The city of Miami projected a $25 million deficit, which would’ve forced the layoffs of police officers and firefighters. Those jobs have been saved, however, as the mayor announced Thursday that the actual deficit will only be $2 million.

“Today I get to do something that I haven’t had the opportunity to do much this year, which is to say some good news," said Mayor Francis Suarez. "We did much better than we anticipated at the beginning of the year, and because of that, we will not have to let go of the 66 police officers that we thought we were gonna have to let go or the 17 firefighters."

Miami's mayor is hoping to regain control of the pandemic, and he says he needs the governor's help.

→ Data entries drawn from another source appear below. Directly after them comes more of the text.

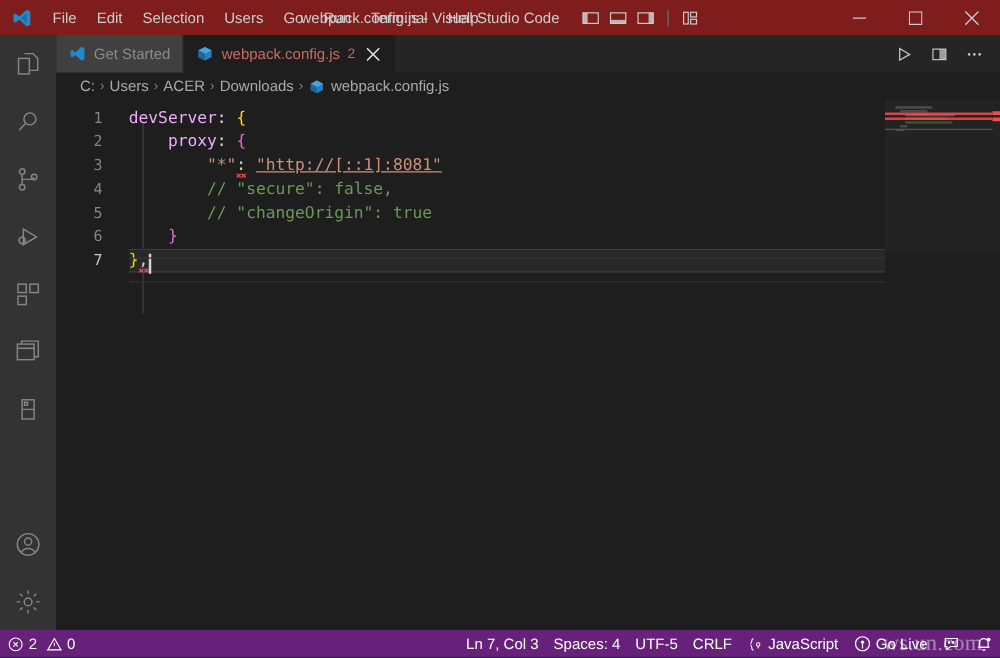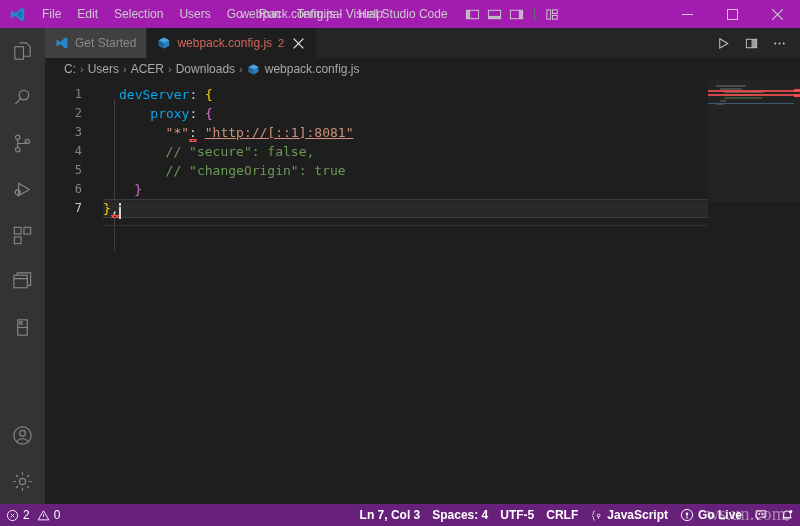"File" .titlebar { background: #a21caf -> #7f1d1d }
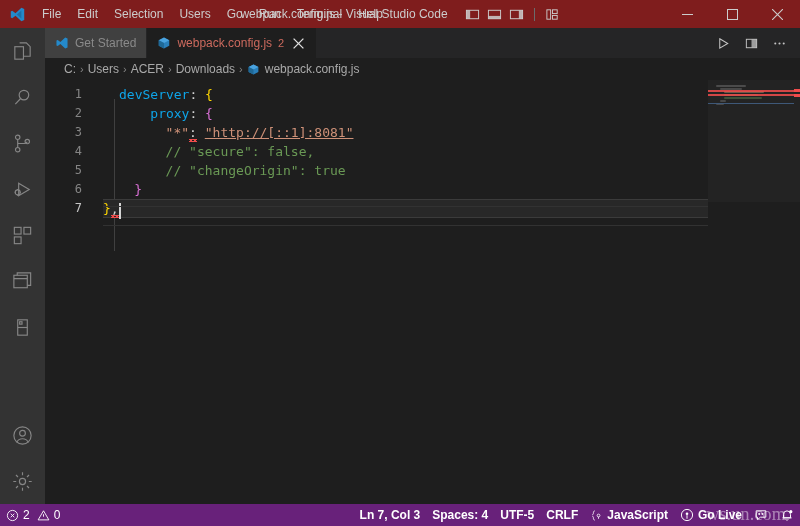"devServer" .t-prop { color: #0ea5e9 -> #f0abfc; margin-left: 16px -> none }
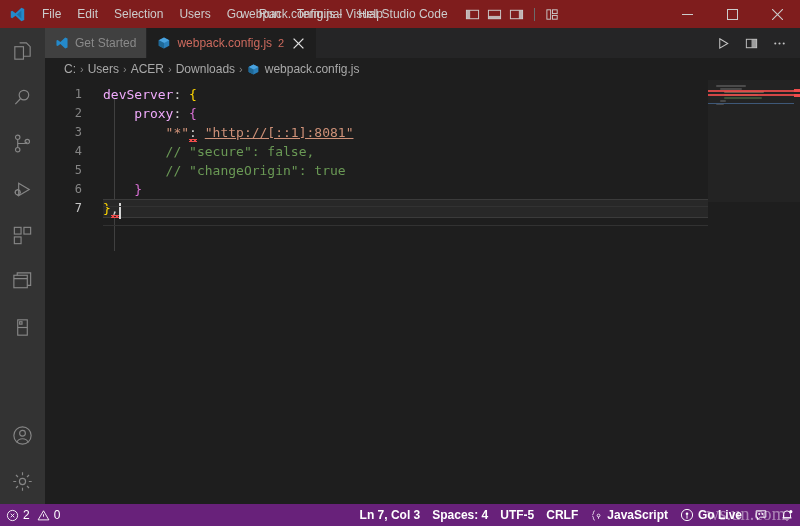"Ln 7, Col 3" .sb-right { font-weight: bold -> none }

NBC 6's Ari Odzer reports

But Suarez says that bit of good news is basically like a band-aid on a festering wound, as the pandemic numbers keep getting worse. 

“Our week over week, increase was from about 700 cases a week two weeks ago to 1,000 cases a week, so that number has gone up significantly," Suarez said.

Acknowledging that the economy can’t be fixed until the pandemic is under control, Suarez says he’s hoping he can talk Florida Gov. Ron DeSantis into once again letting local governments issue fines to people who are caught violating local mask ordinances. 

“For me, the one thing that has been the most effective is the mask in public rule. We were the first city to lead that charge, when we did that we were getting 3,500 cases per day. That number dropped precipitously to about 350 cases per day,” Suarez said in a news conference, flanked by commissioners Ken Russell and Manolo Reyes. 

Cities are trying to stay afloat during the pandemic, and Russell said they need help from the federal government. 

“We rely on the federal government to pass packages like the CARES Act that are well-thought out, from the federal to the state to the county to the city, and this first one was not," Russell said. "A comparable city like Atlanta gets $80 million. The city of Miami gets nothing, and we are stuck here scrambling."

The city leaders said Congress needs to pass another pandemic relief bill targeted toward cities, and as the holidays approach, so does the potential for more Covid spreader events. 

“You know your family, you know your friends, you think they don’t have the virus, the biggest risk facing us is this coming Thanksgiving,” Russell said.

So the city is asking everyone to limit their exposures over the holidays, pointing out that family gatherings have been shown to be the source of many infections.